Well, I wasn't quite thinking of it in these terms, but more like, how about just letting the school deal with him all day....lol!
Nah, seriously, I was at the end of my mommy rope today though. He is SO naughty sometimes it makes me cry and want to pull my hair out. It makes me wonder what exactly am I supposed to be learning from this experience.


Patience? not happening (consistanly anyway)

Love? got lots of that

Persistance? Could use it better

Discipline? I am trying

Follow Through? Working on it too

Stick to-itiveness? Yeah.....hmmmm

Sanity? Losing it fast it feels at times

It is difficult on days like today to remember to charish every moment, soak it all in, live life to the fullest, etc etc...But then I head to the grocery store and totally miss dinnertime as well as my littleman going to bed (well he was grounded to his room all evening anyway) and I feel more sad in a different way. I didn't get to scratch his back, read him a book, snuggle him, sing to him, talk about whatever.
Thank goodness for now I still have "tomorrow". I will try again and start all over. I will do my best to love, teach, be kind, have patience, follow through with discipline, and not yell so much. I will try to keep him engaged as much as possible throughout the day and see what happens.

In other news, CT scan coming up on Sept 5th.

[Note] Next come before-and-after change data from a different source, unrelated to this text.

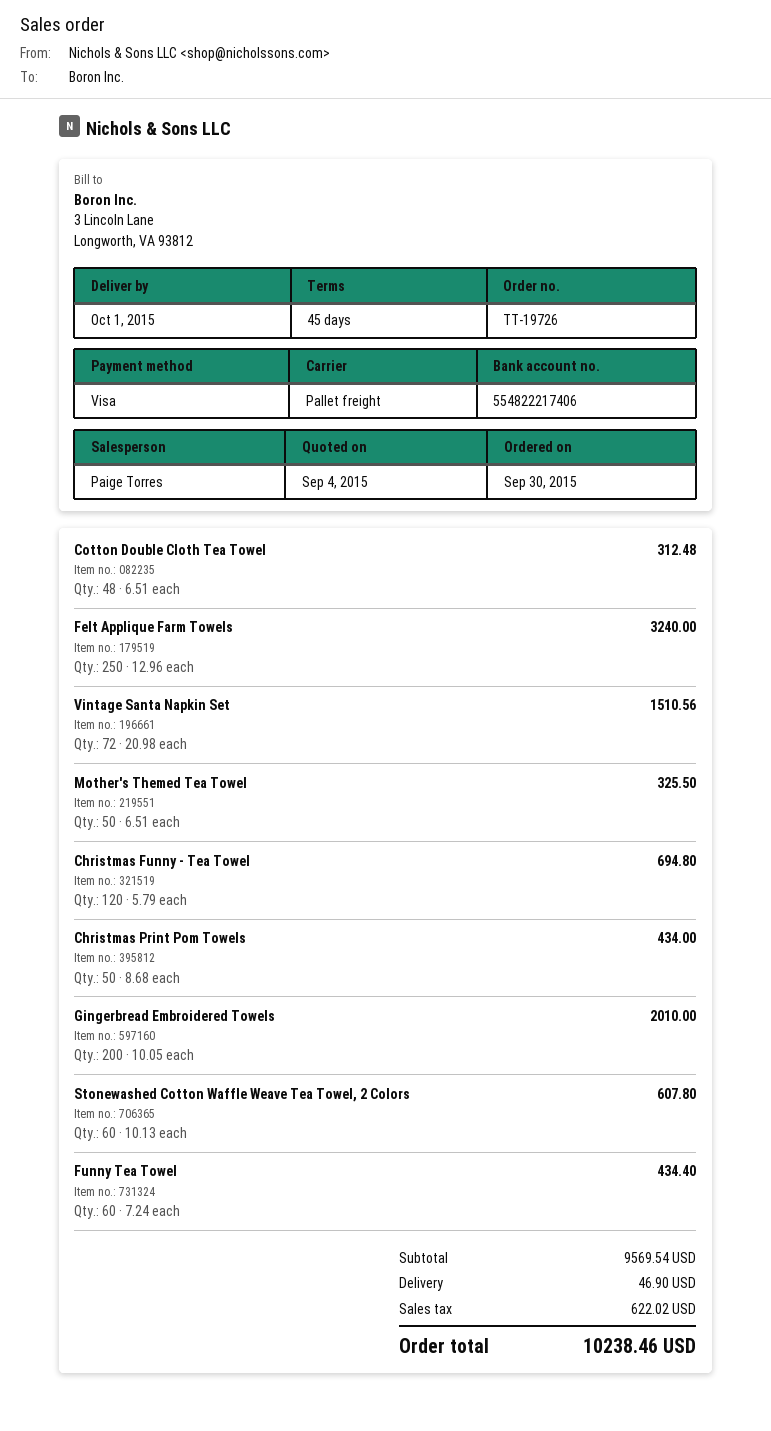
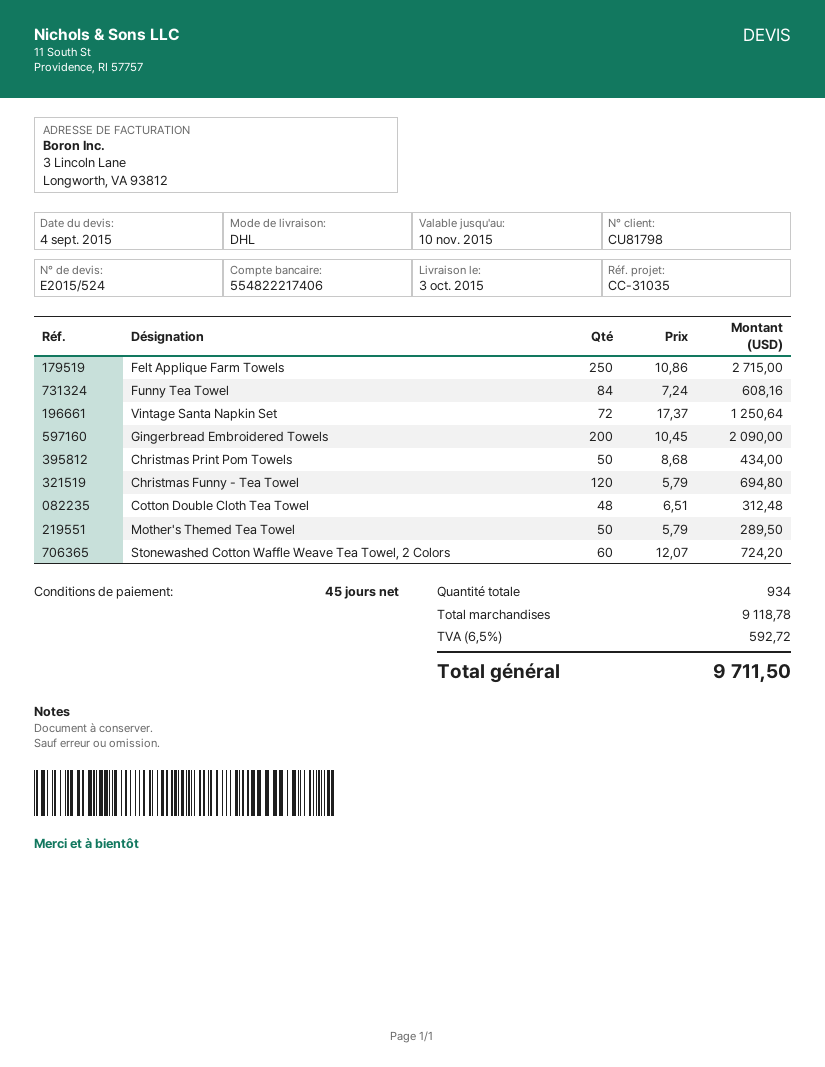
delivery date: 2015-10-01 -> 2015-10-03
shipping method: pallet freight -> DHL
Felt Applique Farm Towels: 250 x 12.96 = 3240.00 -> 250 x 10.86 = 2715.00
Vintage Santa Napkin Set: 72 x 20.98 = 1510.56 -> 72 x 17.37 = 1250.64
Mother's Themed Tea Towel: 50 x 6.51 = 325.50 -> 50 x 5.79 = 289.50
Gingerbread Embroidered Towels: 200 x 10.05 = 2010.00 -> 200 x 10.45 = 2090.00
Stonewashed Cotton Waffle Weave Tea Towel, 2 Colors: 60 x 10.13 = 607.80 -> 60 x 12.07 = 724.20
Funny Tea Towel: 60 x 7.24 = 434.40 -> 84 x 7.24 = 608.16
subtotal: 9569.54 -> 9118.78
shipping: 46.90 -> none
tax: 622.02 -> 592.72
total: 10238.46 -> 9711.50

Nerves are kicking in. I have no idea what to expect. I am trying to give up having any expectations...

01 August, 2011

Perspective

Had a short but very sweet visit with a great friend today. I hadn't realized how much I missed this friend during the 5 years I was away from the Anchorage area until coming back and spending time with her again.
This friend of mine is continuously amazed at what she perceives as my "'positive attitude" about my cancer. She is always asking me how I could possibly still be obsessed with my weight, or concerned with things my husband "doesn't" do, or worrying about cheating on my diet, such as it is.
We talked about these things today, and she helped me to put things in perpective. She has been through a fair amount of her own personal trials and has learned much from them...learned things that help her to move on, keep moving forward, keep a smile on her face, and find humor in every day.
Funny she see's me this way now...when I met her that is how I saw her...always happy, always cheerful, full of spunk, like nothing could get her down or hold her back. Boy...I didn't know her so well then. It helps me...not knowing others suffer, but knowing that we ALL have things to work through no matter how we appear to others, on the outside. We ALL have demons, faults, fears, weaknesses, trials, struggles, and challenges. We ALL handle them differently.
My friend had some wonderfully intuitive words of wisdom for me today. I am going to do my best to take them to heart and do something to apply them to my daily life so that What people see when they are around me is the true me. I'm going to tap into my inner strength to accept my weaknesses and fears. I will draw on my faith to help me, and the strength of others until I feel stronger.
Thank you Susan K...thank you SO much for letting me into your home, heart, and sharing your friendship with me. Love you and your family.